Requirement: Among the lines below, a stretch begins at the one with "-- mostly done" and ends at the one with "- Tools & Technologies". Repeat that stretch exactly, ends included.

Supplied records:
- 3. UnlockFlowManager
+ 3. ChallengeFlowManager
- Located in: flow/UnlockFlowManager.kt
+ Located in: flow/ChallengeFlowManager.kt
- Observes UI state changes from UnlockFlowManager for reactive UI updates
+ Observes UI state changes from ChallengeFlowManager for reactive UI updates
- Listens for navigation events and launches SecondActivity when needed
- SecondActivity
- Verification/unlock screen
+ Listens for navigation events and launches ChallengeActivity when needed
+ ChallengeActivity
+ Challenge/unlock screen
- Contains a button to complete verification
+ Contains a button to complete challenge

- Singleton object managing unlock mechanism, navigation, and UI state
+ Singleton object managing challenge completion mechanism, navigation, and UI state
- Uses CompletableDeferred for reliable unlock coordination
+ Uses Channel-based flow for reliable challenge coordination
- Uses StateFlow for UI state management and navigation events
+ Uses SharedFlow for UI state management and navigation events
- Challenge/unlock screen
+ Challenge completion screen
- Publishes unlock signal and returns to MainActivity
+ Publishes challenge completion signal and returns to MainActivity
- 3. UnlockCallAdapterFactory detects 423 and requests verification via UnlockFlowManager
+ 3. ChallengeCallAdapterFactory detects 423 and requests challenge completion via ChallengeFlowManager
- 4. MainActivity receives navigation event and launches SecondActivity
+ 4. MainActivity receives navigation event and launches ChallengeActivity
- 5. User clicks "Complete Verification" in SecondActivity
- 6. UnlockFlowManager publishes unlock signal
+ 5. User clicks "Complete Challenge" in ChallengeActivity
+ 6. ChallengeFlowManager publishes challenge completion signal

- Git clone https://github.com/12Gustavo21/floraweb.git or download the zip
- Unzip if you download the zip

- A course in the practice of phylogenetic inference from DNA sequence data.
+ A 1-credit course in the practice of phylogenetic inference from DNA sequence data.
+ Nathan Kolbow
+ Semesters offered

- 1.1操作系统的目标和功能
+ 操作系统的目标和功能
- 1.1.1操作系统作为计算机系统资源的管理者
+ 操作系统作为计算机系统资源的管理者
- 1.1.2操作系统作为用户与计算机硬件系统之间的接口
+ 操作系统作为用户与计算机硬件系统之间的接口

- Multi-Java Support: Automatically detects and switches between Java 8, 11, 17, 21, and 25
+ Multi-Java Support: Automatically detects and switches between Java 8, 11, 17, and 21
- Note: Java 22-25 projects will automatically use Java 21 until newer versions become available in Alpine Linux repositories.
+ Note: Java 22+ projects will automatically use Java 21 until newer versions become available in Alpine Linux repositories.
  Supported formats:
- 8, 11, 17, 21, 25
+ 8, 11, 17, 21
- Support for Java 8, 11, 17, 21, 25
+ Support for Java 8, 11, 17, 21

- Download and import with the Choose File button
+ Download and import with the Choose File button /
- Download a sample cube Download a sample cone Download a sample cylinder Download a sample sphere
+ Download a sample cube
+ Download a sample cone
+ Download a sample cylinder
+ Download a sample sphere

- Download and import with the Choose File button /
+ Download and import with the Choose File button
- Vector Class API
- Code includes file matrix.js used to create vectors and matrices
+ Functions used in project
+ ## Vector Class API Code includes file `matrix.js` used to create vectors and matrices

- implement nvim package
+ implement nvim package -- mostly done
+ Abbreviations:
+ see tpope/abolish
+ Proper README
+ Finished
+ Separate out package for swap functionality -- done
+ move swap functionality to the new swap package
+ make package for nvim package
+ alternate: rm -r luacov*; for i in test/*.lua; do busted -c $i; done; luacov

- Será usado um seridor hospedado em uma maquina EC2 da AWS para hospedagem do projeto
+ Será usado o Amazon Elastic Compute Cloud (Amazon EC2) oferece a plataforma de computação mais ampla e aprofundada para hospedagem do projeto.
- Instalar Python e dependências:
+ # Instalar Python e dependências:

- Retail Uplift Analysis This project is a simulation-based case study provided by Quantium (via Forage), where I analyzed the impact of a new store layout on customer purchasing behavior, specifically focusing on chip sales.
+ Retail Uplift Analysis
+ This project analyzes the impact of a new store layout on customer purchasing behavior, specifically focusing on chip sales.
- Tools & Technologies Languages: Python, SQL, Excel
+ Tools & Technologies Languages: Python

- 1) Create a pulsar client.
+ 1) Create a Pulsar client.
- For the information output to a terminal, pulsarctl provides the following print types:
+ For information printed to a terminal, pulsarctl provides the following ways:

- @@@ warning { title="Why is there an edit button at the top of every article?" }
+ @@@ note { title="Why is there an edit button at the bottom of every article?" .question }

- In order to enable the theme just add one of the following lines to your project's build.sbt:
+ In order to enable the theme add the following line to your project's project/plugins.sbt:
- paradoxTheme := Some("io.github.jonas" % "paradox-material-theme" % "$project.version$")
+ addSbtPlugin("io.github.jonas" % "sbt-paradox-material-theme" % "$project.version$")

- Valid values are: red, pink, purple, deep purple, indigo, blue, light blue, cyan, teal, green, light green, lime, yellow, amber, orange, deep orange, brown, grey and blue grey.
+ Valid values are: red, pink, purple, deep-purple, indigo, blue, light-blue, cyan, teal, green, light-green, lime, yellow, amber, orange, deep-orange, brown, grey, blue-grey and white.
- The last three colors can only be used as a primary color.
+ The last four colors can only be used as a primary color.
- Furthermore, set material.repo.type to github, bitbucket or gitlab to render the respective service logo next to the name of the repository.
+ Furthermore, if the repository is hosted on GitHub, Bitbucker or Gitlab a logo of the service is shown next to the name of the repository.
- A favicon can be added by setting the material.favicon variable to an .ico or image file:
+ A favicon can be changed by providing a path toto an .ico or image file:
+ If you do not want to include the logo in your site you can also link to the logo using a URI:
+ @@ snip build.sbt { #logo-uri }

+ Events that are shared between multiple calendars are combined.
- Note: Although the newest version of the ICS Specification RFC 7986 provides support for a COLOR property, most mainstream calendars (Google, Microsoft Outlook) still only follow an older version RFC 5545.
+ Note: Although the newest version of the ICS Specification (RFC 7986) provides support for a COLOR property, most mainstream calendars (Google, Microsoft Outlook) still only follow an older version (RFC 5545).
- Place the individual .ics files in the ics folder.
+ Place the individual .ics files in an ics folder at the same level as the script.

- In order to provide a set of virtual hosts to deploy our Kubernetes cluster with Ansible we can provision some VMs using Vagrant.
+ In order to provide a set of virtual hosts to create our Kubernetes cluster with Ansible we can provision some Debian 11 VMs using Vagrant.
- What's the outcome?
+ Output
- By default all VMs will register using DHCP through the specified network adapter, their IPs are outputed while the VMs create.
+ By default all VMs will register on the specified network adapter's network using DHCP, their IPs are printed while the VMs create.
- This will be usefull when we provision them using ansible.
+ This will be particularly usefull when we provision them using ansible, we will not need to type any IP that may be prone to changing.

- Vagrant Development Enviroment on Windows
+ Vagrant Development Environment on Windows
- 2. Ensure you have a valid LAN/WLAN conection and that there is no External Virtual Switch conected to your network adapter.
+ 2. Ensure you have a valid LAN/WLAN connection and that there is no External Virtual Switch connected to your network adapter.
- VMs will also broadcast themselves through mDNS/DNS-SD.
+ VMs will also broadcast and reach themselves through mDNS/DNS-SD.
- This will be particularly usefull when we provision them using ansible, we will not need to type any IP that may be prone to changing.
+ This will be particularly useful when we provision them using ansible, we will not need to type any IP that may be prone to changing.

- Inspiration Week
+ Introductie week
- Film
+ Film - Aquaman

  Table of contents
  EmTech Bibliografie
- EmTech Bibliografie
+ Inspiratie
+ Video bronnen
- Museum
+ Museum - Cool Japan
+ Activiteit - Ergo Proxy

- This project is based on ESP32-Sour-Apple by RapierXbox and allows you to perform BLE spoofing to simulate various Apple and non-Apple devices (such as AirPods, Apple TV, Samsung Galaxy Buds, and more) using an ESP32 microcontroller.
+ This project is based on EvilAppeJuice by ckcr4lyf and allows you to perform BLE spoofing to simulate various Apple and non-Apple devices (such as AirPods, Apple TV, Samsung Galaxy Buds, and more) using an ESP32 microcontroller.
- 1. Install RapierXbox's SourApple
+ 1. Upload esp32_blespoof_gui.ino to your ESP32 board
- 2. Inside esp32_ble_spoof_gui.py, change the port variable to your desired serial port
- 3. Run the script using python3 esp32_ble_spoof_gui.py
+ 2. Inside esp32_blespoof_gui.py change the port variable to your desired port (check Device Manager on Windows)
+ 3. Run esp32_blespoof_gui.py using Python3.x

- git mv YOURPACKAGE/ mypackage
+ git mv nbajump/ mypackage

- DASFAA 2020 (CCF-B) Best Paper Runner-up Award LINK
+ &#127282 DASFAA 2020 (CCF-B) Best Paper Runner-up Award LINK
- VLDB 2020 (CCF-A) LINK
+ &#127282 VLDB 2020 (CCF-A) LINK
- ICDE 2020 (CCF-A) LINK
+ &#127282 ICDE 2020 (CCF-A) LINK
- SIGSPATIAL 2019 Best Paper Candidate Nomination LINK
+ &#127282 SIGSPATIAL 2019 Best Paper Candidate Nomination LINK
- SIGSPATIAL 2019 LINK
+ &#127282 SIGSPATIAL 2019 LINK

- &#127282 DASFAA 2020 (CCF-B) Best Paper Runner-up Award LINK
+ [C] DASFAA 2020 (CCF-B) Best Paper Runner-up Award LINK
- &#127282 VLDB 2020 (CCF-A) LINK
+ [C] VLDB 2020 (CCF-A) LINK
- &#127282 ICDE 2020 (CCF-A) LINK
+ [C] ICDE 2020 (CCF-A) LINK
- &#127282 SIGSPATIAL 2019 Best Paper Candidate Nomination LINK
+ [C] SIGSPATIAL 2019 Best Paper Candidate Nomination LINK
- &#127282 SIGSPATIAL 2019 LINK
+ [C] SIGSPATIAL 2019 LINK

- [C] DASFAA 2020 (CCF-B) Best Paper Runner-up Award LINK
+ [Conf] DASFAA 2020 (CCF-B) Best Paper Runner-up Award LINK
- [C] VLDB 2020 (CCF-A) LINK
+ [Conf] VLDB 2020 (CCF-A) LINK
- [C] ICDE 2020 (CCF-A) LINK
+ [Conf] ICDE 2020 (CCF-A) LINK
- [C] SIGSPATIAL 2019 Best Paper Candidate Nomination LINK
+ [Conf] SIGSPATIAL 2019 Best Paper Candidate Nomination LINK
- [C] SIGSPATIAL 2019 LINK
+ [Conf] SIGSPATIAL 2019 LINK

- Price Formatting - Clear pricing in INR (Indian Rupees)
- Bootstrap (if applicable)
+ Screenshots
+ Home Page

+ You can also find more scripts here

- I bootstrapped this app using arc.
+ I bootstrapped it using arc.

Solution to this problem:
+ implement nvim package -- mostly done
+ Abbreviations:
+ see tpope/abolish
+ Proper README
+ Finished
+ Separate out package for swap functionality -- done
+ move swap functionality to the new swap package
+ make package for nvim package
+ alternate: rm -r luacov*; for i in test/*.lua; do busted -c $i; done; luacov

- Será usado um seridor hospedado em uma maquina EC2 da AWS para hospedagem do projeto
+ Será usado o Amazon Elastic Compute Cloud (Amazon EC2) oferece a plataforma de computação mais ampla e aprofundada para hospedagem do projeto.
- Instalar Python e dependências:
+ # Instalar Python e dependências:

- Retail Uplift Analysis This project is a simulation-based case study provided by Quantium (via Forage), where I analyzed the impact of a new store layout on customer purchasing behavior, specifically focusing on chip sales.
+ Retail Uplift Analysis
+ This project analyzes the impact of a new store layout on customer purchasing behavior, specifically focusing on chip sales.
- Tools & Technologies Languages: Python, SQL, Excel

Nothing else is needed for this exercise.